WHAT YOU HAVE TO DO: Copy out each line of the data that holds the string "Nest".

----- DATA TO EXAMINE

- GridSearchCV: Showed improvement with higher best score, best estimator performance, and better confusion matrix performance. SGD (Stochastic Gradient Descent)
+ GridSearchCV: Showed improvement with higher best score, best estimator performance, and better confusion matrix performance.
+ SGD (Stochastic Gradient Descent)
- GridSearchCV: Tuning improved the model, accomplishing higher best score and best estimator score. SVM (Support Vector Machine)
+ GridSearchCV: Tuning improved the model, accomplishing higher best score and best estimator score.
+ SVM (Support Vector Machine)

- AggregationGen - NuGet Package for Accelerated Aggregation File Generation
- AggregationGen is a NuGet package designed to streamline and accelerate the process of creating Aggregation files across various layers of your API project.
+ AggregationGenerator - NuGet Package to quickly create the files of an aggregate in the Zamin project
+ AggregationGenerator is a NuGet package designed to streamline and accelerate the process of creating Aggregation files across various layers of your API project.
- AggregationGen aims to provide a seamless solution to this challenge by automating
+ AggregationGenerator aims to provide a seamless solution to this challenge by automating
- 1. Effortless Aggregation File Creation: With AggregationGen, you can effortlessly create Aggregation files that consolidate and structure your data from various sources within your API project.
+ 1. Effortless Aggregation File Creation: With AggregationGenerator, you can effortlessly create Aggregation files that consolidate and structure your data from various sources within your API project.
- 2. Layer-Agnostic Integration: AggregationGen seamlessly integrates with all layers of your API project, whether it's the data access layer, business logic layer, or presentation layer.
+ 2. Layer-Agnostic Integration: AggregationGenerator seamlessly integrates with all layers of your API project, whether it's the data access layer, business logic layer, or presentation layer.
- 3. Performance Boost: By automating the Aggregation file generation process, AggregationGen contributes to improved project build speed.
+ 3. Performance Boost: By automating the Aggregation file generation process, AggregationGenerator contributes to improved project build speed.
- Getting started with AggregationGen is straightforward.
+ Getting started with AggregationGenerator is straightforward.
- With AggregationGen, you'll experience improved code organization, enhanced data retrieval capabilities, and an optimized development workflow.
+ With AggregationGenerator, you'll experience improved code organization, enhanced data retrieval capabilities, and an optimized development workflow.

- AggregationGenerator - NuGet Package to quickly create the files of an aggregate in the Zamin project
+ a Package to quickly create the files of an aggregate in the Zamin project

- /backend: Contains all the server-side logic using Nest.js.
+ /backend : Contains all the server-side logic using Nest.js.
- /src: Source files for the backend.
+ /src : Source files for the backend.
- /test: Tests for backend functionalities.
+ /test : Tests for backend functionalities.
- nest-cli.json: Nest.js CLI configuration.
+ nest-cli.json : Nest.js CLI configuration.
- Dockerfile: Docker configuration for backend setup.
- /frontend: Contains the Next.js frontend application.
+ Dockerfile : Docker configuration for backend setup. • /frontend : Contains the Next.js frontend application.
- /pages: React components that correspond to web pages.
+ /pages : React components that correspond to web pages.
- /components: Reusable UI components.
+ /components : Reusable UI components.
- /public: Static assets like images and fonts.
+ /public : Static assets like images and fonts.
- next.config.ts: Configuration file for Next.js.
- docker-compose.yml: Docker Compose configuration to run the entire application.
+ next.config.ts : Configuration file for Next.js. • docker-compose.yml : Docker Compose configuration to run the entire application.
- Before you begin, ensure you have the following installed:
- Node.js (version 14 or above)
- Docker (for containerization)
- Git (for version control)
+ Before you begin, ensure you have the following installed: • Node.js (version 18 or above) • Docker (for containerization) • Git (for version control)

----------

EXERCISE RESULT:
- /backend: Contains all the server-side logic using Nest.js.
+ /backend : Contains all the server-side logic using Nest.js.
- nest-cli.json: Nest.js CLI configuration.
+ nest-cli.json : Nest.js CLI configuration.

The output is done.